Hungry yet confident.
"The team and the coaching staff are very confident in returning to the Elite Eight," sophomore guard Elton Coffield said. "We have the core of our team coming back. As far as the future, (the Elite Eight berth) should make it easier to attract recruits."
Coffield, who averaged a team-high 17.6 points per game and shot 51.6 percent from the floor in earning All-Region honors as Mount Olive's sixth man, will be at the heart of next season's great expectations.
In fact, the Trojans suffer the loss of only one starter, although it is literally a big loss -- 6-foot-8, 205-pound center Sharome Holloway.
Coffield, also the East Regional MVP, will return alongside fellow sharpshooters Melvin Creddle, Maurice Horton, Elijah Rouse and Victor Young. Even 6-foot-5, 225-pound forward Chris Bartley shot 46.5 percent from 3-point range.
The amount of returning firepower serves as a frightening prospect for opposing CVAC teams. Mount Olive shot 49.8 percent from the floor as a team and averaged 85.4 points per game in 2004-05.
"When I first signed with Mount Olive, I was more worried about where I would fit in with the program," said Coffield, a former Williamston High School standout. "But this was a dream season. A dream come true."
Clingan sees Coffield playing an expanded role next season.
"Elton works extremely hard to improve his game in practice and on his own time," Clingan said. "He is a team player and recognizes his success is an overall team effort. We have very high expectations for Elton and are looking forward to another pivotal year from him."
Mount Olive fans can expect to see Coffield start more than a mere two games next season.

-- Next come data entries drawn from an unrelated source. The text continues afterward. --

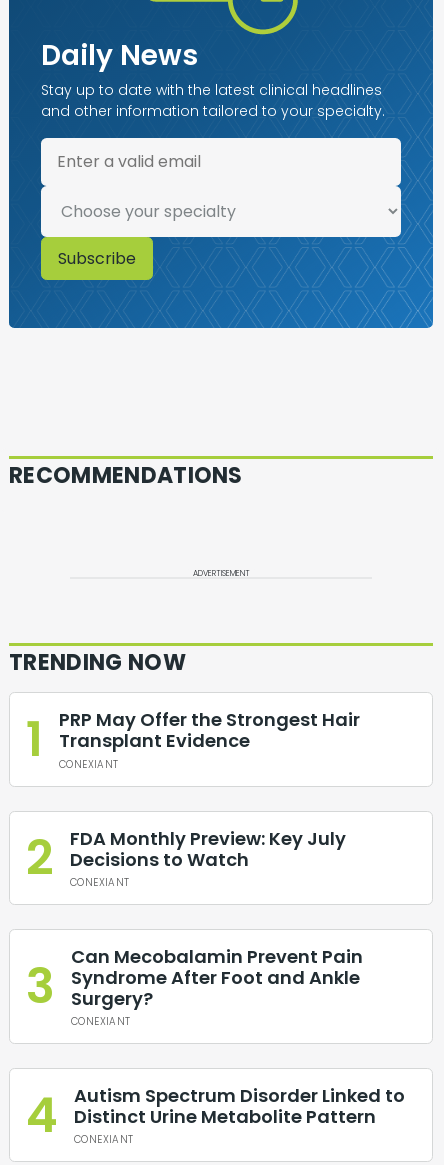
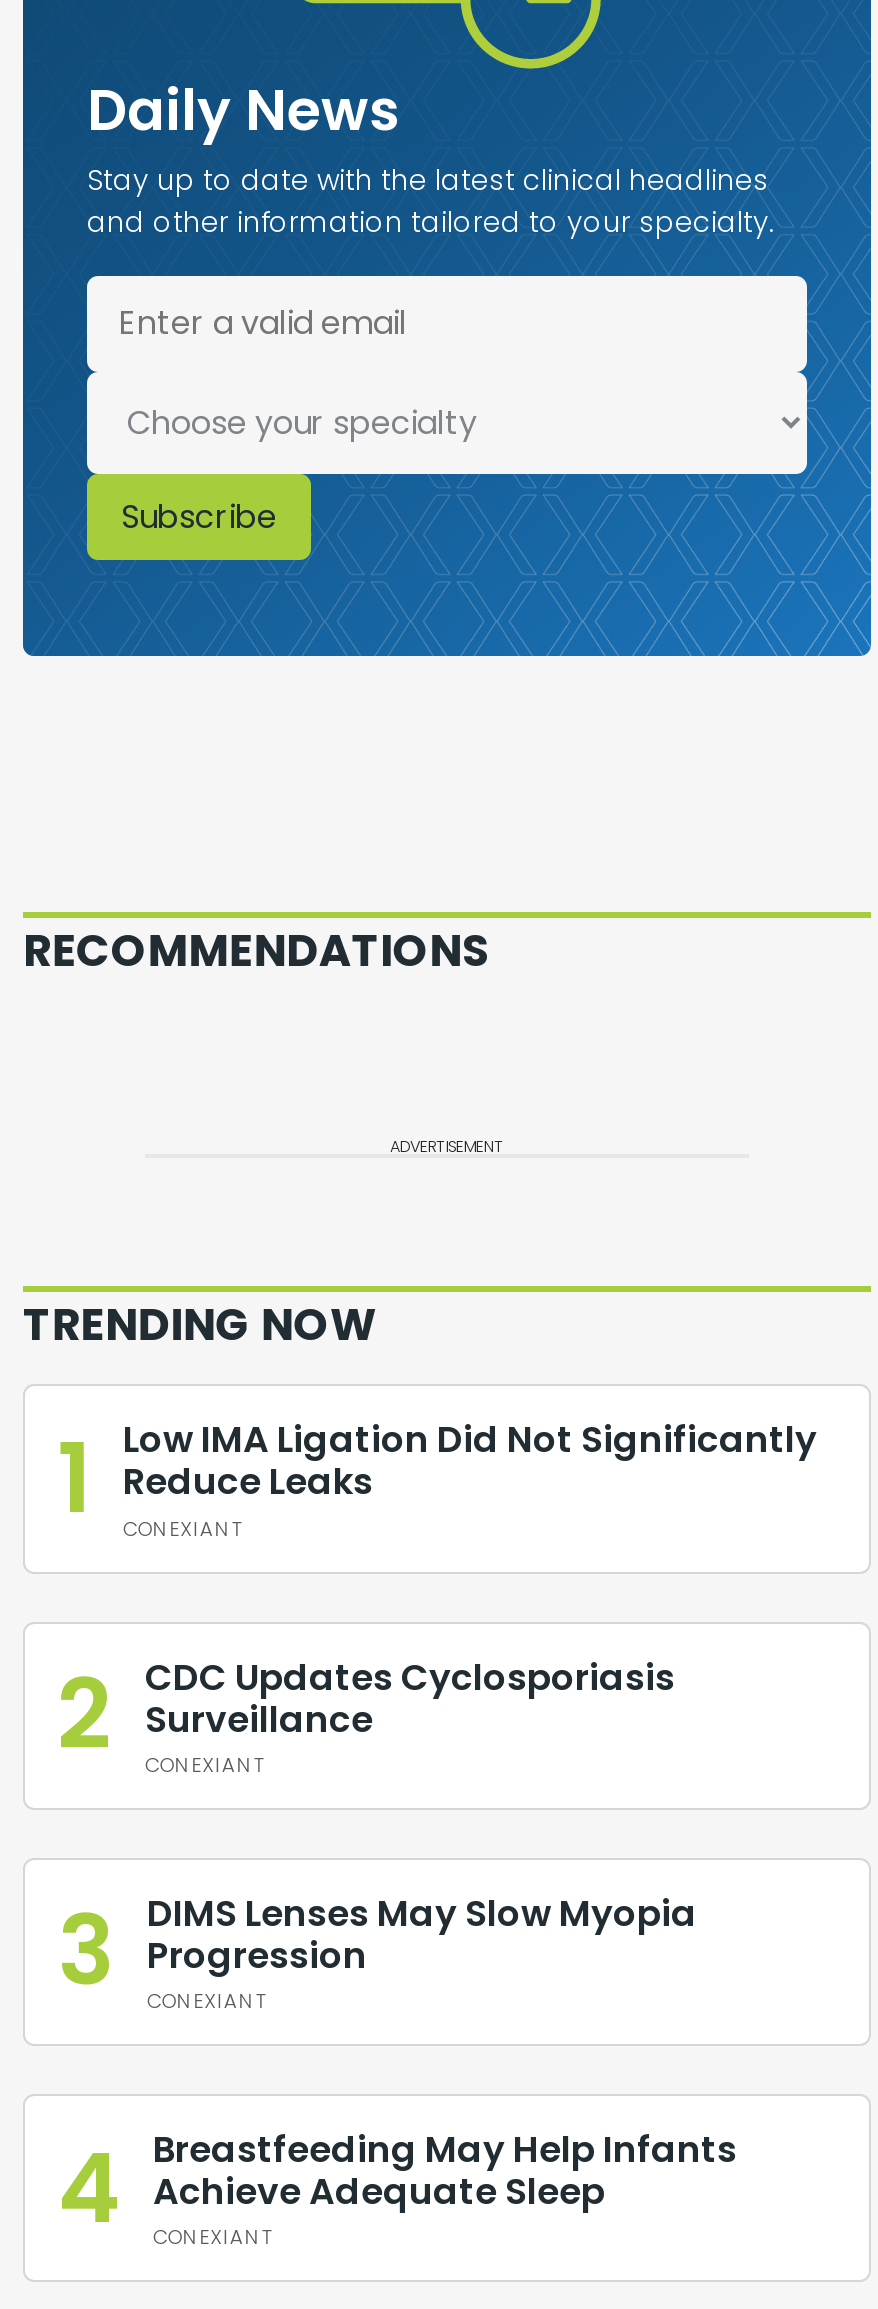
- PRP May Offer the Strongest Hair
- Transplant Evidence
+ Low IMA Ligation Did Not Significantly
+ Reduce Leaks

- FDA Monthly Preview: Key July
- Decisions to Watch
+ CDC Updates Cyclosporiasis
+ Surveillance

- Can Mecobalamin Prevent Pain
- Syndrome After Foot and Ankle
- Surgery?
+ DIMS Lenses May Slow Myopia
+ Progression

- Autism Spectrum Disorder Linked to
- Distinct Urine Metabolite Pattern
+ Breastfeeding May Help Infants
+ Achieve Adequate Sleep
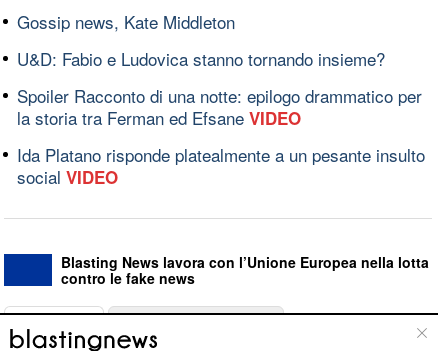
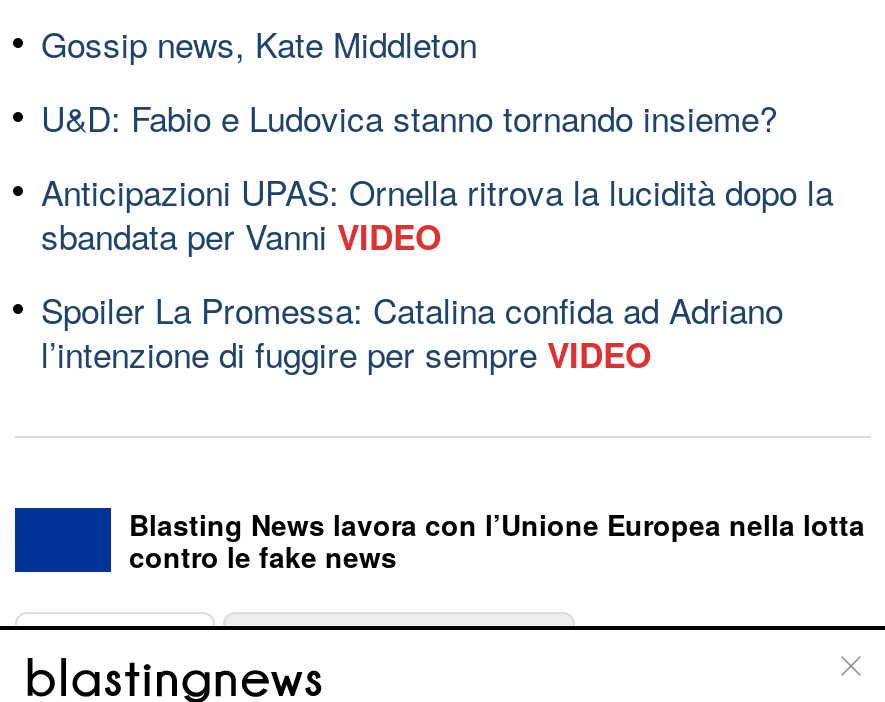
- Spoiler Racconto di una notte: epilogo drammatico per
- la storia tra Ferman ed Efsane VIDEO
+ Anticipazioni UPAS: Ornella ritrova la lucidità dopo la
+ sbandata per Vanni VIDEO

- Ida Platano risponde platealmente a un pesante insulto
- social VIDEO
+ Spoiler La Promessa: Catalina confida ad Adriano
+ l’intenzione di fuggire per sempre VIDEO
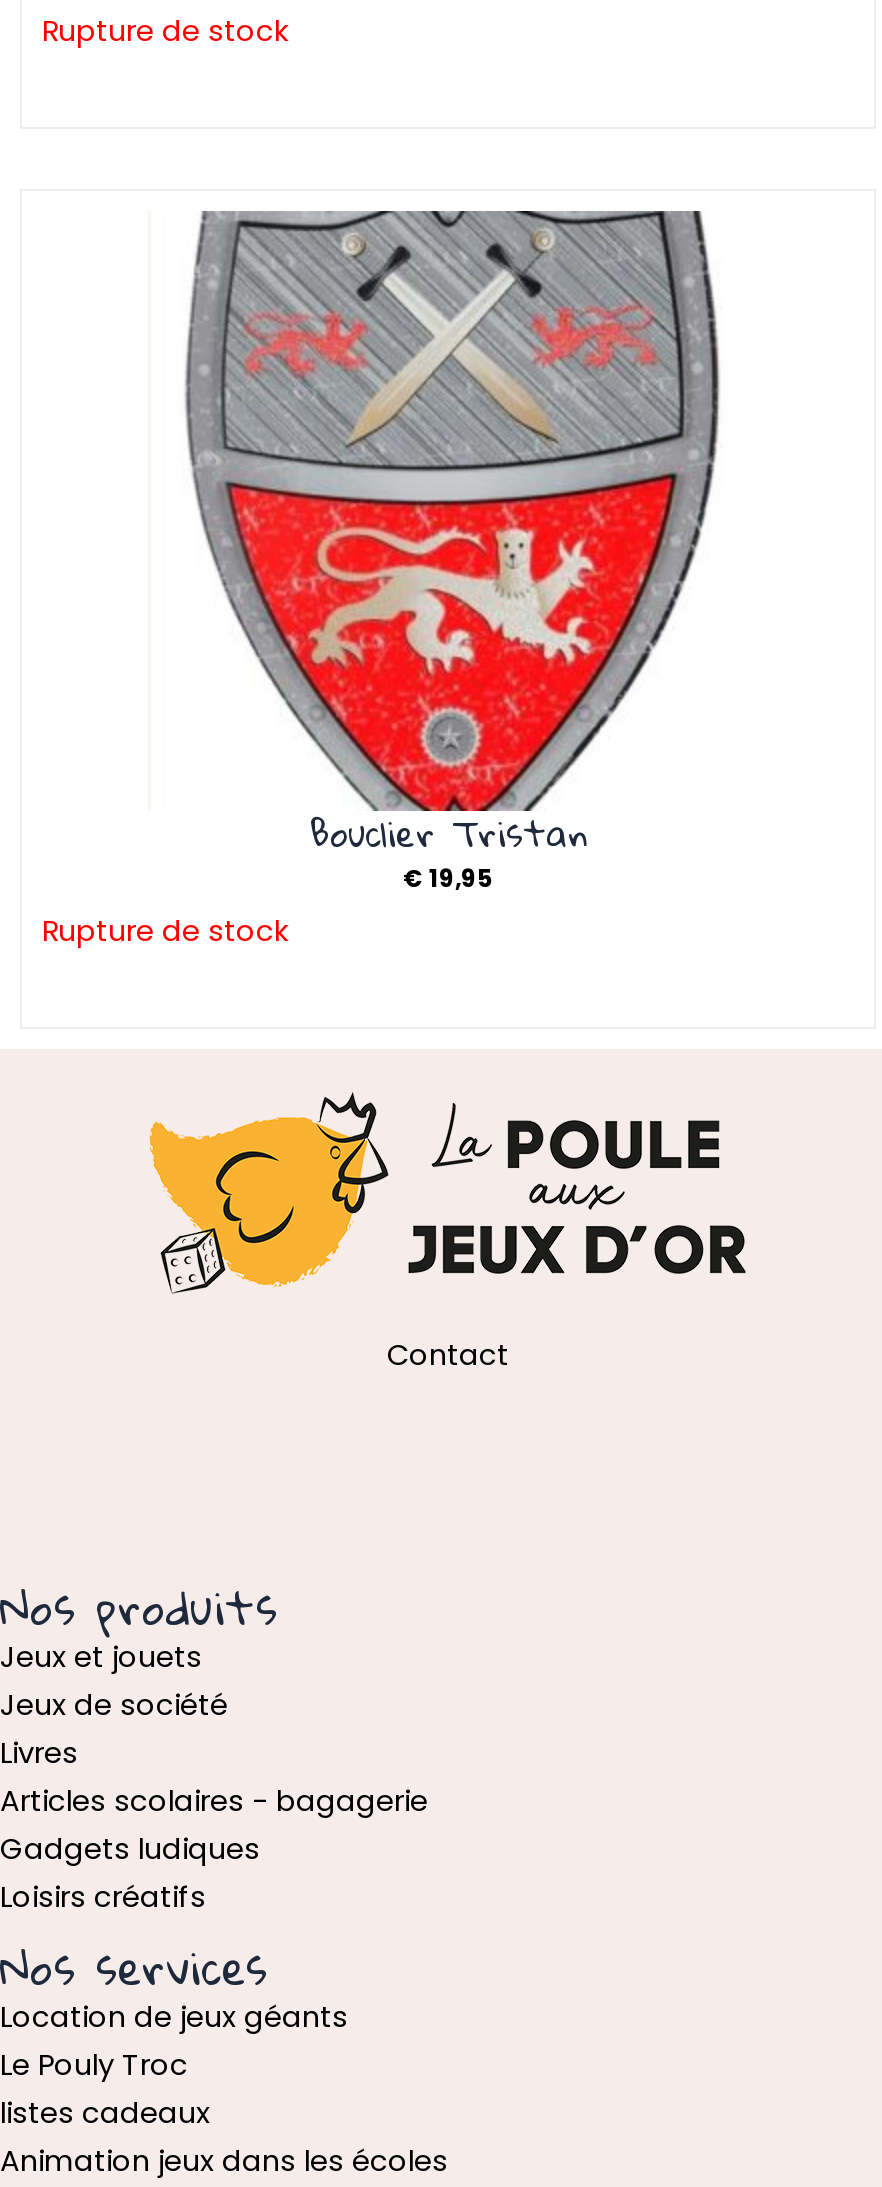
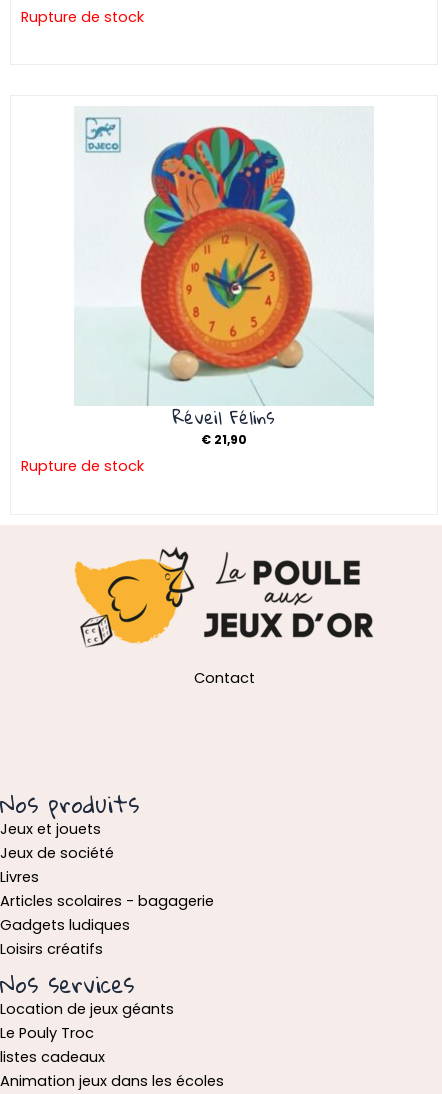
- [image]
- Bouclier Tristan
- €19,95
+ [image]
+ Réveil Félins
+ €21,90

But even if his role should dictate coming off the bench once again, it's unlikely to create any fuss along the College Hall sidelines.
The Trojans' team-first attitude may supply Clingan with more optimism for next season than any other factor.
"Hopefully, the fit will be even better next year," he said. "The team totally understood the variables that came into play for an outstanding year such as chemistry, discipline, dedication, positive thinking and fate.
"I had a great group of young men this past year, and that is how I truly define success."
And what a success the season was.
Notes: Mount Olive loses seniors Mark Bitzenhofer and Plinio Broering in addition to Holloway. ... Three of Mount Olive's five loses were to CVAC rival Pfeiffer University. ... Mount Olive lost Horton, its starting point guard, to injury for a four-game stretch late in the season. Coffield credited the injury with bringing the team closer together. "I think that was the turning point in our season," Coffield said. "It brought the team closer together, because everybody had to step their game up and trust each other even more." ... Bryant lost to Virginia Union 63-58 in the Elite Eight championship game.